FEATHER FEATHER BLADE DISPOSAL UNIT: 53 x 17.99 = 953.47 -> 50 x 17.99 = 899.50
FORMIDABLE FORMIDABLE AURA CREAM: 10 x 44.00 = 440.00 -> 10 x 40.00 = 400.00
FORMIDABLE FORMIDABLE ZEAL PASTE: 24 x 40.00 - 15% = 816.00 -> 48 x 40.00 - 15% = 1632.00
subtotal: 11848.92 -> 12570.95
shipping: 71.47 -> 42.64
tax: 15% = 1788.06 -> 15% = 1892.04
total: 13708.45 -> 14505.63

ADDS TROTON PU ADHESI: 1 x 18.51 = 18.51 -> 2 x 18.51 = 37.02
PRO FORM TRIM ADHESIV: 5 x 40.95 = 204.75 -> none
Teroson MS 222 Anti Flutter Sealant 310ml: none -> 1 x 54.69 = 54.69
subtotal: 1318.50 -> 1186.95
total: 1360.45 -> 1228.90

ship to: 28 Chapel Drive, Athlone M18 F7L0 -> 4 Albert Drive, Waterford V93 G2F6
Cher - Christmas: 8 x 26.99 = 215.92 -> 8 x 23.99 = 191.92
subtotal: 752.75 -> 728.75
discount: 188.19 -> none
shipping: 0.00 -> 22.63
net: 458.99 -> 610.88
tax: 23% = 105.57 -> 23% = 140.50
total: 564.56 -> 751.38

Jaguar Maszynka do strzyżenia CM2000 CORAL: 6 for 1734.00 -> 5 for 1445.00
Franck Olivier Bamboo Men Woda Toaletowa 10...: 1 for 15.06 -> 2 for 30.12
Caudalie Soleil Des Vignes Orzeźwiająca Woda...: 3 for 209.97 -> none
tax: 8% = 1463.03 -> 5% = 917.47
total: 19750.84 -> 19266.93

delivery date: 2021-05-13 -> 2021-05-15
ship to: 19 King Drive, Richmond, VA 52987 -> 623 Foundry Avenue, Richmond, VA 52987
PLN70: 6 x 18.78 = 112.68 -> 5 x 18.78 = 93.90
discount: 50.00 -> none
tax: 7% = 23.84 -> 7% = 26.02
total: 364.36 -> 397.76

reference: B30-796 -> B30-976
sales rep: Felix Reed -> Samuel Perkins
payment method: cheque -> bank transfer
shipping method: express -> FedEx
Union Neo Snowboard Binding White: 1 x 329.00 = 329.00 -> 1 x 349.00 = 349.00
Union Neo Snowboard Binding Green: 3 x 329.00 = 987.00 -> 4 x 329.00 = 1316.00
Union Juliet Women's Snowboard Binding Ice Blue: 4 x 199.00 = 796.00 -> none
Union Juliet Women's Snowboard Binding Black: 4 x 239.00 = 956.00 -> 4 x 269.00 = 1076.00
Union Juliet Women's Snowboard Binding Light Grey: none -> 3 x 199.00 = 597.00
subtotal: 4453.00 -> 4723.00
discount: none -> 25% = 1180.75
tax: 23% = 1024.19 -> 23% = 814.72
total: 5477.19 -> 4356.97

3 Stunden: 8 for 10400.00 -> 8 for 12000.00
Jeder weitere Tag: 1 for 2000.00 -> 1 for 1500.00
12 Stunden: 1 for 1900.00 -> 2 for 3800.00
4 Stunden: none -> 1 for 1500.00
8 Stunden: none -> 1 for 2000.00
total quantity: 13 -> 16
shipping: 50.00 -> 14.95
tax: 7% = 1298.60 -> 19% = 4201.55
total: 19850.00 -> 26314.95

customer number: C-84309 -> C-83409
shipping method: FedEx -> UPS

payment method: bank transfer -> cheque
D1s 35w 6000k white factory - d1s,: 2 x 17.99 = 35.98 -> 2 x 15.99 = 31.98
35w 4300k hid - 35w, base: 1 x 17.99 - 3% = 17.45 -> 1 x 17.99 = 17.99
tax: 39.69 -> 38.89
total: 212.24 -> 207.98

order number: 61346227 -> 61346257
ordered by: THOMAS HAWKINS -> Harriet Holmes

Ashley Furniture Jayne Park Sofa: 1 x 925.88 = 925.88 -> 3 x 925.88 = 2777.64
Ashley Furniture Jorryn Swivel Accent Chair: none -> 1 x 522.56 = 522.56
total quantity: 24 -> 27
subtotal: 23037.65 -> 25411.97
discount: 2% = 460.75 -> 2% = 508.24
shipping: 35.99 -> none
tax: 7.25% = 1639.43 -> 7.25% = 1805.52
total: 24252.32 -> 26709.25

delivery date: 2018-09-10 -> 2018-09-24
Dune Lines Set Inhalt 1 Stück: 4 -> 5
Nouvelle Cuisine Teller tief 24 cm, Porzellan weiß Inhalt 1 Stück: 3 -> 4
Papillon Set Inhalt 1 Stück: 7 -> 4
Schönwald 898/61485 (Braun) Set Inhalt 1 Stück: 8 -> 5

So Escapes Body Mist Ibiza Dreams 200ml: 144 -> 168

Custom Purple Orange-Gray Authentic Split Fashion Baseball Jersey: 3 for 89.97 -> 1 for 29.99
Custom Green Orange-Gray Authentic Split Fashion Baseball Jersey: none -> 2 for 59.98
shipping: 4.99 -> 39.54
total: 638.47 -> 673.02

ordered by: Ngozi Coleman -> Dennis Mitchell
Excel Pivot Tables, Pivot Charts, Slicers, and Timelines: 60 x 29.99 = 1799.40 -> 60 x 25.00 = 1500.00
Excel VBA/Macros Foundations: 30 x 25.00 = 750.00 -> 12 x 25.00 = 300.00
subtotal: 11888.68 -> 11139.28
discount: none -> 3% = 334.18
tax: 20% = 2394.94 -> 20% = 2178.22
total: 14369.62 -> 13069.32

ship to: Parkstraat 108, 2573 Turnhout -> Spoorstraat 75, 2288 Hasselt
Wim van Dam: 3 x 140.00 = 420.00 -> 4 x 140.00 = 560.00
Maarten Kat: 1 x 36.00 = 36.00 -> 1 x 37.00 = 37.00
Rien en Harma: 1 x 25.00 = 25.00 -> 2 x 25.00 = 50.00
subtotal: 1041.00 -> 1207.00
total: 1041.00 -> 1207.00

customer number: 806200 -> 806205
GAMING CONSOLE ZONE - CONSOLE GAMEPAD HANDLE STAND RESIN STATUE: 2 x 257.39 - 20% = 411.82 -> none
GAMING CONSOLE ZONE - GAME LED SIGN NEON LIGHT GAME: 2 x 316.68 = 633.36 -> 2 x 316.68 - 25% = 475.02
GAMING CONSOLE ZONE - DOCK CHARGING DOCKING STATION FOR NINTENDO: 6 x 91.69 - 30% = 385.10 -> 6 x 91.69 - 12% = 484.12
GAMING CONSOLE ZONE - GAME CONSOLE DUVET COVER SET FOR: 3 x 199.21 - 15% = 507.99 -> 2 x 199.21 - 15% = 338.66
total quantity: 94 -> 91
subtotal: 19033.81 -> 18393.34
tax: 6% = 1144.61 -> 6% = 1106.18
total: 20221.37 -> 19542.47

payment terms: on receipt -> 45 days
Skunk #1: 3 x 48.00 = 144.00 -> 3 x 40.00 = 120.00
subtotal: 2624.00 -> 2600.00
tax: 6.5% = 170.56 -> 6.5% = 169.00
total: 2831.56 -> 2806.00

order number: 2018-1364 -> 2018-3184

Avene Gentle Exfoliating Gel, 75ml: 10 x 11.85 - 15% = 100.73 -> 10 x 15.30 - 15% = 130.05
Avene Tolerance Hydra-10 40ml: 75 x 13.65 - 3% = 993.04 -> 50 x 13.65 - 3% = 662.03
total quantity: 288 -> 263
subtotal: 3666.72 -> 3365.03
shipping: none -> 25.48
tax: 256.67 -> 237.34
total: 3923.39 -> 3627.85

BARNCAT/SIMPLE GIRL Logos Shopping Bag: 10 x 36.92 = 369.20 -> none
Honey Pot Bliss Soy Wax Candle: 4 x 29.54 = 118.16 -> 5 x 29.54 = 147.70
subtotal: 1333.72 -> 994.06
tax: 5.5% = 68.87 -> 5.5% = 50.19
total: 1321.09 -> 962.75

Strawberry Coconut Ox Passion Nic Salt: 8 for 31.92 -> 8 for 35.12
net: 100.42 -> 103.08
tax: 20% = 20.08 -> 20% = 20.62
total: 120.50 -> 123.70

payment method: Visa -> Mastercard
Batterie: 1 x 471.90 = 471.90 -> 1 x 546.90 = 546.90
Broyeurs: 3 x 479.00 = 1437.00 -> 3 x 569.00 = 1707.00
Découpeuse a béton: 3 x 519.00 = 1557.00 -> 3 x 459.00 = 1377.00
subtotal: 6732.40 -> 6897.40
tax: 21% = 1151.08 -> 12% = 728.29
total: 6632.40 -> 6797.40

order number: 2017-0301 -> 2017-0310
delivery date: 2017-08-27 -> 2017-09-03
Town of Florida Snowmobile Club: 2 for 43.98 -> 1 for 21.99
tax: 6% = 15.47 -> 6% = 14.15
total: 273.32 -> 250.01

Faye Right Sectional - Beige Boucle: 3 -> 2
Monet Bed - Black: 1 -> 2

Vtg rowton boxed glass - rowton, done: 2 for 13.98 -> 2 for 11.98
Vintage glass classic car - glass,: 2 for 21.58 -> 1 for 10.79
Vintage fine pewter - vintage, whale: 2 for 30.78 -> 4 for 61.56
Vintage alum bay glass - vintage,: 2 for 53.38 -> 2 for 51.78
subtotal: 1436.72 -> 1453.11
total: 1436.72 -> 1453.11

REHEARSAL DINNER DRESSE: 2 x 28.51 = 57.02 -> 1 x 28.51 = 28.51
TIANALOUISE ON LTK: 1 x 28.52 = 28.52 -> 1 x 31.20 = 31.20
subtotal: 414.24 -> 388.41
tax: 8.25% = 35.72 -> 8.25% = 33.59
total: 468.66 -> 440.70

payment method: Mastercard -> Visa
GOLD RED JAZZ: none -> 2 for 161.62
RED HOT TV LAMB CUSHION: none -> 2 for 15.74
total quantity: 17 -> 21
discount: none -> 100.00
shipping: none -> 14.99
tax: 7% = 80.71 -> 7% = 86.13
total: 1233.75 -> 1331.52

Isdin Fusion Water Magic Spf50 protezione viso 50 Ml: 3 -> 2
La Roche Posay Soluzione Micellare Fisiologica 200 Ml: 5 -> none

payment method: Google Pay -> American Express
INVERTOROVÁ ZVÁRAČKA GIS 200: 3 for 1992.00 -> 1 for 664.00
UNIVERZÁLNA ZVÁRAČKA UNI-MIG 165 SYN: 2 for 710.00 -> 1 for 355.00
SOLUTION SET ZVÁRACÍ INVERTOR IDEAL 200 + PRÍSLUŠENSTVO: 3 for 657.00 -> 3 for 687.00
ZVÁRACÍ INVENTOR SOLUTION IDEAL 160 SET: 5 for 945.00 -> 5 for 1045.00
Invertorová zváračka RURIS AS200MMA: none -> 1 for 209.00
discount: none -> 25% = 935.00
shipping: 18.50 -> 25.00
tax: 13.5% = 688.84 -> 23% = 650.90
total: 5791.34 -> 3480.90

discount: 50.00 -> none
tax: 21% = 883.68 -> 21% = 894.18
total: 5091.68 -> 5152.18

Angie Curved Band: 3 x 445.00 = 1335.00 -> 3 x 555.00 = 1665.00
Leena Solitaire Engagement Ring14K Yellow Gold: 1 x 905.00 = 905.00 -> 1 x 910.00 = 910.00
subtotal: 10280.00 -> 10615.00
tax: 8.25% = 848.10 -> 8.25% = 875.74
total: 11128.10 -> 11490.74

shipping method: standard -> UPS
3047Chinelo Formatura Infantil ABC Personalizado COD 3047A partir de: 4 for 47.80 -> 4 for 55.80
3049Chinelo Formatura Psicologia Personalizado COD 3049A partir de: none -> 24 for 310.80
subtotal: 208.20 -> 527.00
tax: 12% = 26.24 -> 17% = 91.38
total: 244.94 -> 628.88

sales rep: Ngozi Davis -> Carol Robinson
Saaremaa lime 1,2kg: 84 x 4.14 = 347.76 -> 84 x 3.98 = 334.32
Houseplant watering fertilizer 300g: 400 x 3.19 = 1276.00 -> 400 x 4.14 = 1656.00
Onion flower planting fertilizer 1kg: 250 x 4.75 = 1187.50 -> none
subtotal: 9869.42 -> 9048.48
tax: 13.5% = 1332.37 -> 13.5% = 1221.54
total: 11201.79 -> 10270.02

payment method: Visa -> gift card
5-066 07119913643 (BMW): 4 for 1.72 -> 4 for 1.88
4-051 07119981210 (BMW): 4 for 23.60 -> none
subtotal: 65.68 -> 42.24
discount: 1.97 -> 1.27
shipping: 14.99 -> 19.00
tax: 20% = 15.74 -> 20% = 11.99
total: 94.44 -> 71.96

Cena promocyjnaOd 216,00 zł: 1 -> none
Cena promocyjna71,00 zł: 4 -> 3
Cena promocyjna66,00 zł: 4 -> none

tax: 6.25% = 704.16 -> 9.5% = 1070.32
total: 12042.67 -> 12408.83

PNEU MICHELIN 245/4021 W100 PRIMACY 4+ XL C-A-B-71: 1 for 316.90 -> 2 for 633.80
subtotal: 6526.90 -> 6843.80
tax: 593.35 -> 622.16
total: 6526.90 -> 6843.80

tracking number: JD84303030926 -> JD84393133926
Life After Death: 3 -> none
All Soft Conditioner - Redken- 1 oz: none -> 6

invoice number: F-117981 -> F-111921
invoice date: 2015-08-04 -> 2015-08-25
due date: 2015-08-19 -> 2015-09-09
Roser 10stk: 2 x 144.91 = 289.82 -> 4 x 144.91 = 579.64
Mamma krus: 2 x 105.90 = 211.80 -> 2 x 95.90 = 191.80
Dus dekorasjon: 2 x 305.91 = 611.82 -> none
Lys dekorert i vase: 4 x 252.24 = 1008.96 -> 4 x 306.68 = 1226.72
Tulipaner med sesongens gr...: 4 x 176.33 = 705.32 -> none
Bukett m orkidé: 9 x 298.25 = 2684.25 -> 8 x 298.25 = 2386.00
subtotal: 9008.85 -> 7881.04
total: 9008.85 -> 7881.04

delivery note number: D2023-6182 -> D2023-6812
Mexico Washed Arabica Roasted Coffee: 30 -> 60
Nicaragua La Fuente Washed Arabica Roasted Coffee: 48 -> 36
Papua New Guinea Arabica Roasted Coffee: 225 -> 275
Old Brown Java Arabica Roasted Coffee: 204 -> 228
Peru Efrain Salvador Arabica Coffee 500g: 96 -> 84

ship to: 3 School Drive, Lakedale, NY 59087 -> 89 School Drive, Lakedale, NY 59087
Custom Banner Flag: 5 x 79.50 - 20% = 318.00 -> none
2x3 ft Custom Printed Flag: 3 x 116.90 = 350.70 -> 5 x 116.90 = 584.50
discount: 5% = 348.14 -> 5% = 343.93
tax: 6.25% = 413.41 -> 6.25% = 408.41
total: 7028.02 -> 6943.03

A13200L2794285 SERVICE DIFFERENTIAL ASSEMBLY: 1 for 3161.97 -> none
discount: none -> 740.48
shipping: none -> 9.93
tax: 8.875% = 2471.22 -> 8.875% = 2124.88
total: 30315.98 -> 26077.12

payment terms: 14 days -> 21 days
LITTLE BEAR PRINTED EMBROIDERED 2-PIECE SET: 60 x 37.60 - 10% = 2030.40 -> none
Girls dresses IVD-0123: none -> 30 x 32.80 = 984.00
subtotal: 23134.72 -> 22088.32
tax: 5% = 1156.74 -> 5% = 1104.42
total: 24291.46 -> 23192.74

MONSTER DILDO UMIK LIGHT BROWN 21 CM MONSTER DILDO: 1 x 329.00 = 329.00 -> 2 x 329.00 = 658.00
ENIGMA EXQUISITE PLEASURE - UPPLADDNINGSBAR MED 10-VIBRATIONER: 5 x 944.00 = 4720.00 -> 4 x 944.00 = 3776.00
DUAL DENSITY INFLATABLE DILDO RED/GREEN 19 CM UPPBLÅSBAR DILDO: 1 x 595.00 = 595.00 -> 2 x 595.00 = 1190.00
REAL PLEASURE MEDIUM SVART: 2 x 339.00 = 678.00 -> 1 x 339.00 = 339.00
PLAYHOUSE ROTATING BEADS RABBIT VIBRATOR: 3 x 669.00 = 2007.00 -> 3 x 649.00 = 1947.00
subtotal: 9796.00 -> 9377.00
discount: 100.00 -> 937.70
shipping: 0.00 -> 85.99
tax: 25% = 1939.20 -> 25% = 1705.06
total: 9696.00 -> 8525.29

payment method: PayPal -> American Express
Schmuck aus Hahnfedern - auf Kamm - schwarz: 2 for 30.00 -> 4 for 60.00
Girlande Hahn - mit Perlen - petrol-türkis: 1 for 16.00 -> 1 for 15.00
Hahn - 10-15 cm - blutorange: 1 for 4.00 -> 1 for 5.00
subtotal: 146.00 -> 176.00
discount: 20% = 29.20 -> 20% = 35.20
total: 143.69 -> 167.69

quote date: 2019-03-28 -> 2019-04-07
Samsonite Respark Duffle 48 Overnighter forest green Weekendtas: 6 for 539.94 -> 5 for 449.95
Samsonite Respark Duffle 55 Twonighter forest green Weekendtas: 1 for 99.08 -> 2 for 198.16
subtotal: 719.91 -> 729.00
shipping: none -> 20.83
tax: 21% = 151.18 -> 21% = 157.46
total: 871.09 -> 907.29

• **ASSIGNMENT**:
In the data above, start at the line that has "total: 468.66 -> 440.70", stop after the line that has "total: 244.94 -> 628.88", and print every line in between exactly as it stands.

• **EXERCISE RESULT**:
total: 468.66 -> 440.70

payment method: Mastercard -> Visa
GOLD RED JAZZ: none -> 2 for 161.62
RED HOT TV LAMB CUSHION: none -> 2 for 15.74
total quantity: 17 -> 21
discount: none -> 100.00
shipping: none -> 14.99
tax: 7% = 80.71 -> 7% = 86.13
total: 1233.75 -> 1331.52

Isdin Fusion Water Magic Spf50 protezione viso 50 Ml: 3 -> 2
La Roche Posay Soluzione Micellare Fisiologica 200 Ml: 5 -> none

payment method: Google Pay -> American Express
INVERTOROVÁ ZVÁRAČKA GIS 200: 3 for 1992.00 -> 1 for 664.00
UNIVERZÁLNA ZVÁRAČKA UNI-MIG 165 SYN: 2 for 710.00 -> 1 for 355.00
SOLUTION SET ZVÁRACÍ INVERTOR IDEAL 200 + PRÍSLUŠENSTVO: 3 for 657.00 -> 3 for 687.00
ZVÁRACÍ INVENTOR SOLUTION IDEAL 160 SET: 5 for 945.00 -> 5 for 1045.00
Invertorová zváračka RURIS AS200MMA: none -> 1 for 209.00
discount: none -> 25% = 935.00
shipping: 18.50 -> 25.00
tax: 13.5% = 688.84 -> 23% = 650.90
total: 5791.34 -> 3480.90

discount: 50.00 -> none
tax: 21% = 883.68 -> 21% = 894.18
total: 5091.68 -> 5152.18

Angie Curved Band: 3 x 445.00 = 1335.00 -> 3 x 555.00 = 1665.00
Leena Solitaire Engagement Ring14K Yellow Gold: 1 x 905.00 = 905.00 -> 1 x 910.00 = 910.00
subtotal: 10280.00 -> 10615.00
tax: 8.25% = 848.10 -> 8.25% = 875.74
total: 11128.10 -> 11490.74

shipping method: standard -> UPS
3047Chinelo Formatura Infantil ABC Personalizado COD 3047A partir de: 4 for 47.80 -> 4 for 55.80
3049Chinelo Formatura Psicologia Personalizado COD 3049A partir de: none -> 24 for 310.80
subtotal: 208.20 -> 527.00
tax: 12% = 26.24 -> 17% = 91.38
total: 244.94 -> 628.88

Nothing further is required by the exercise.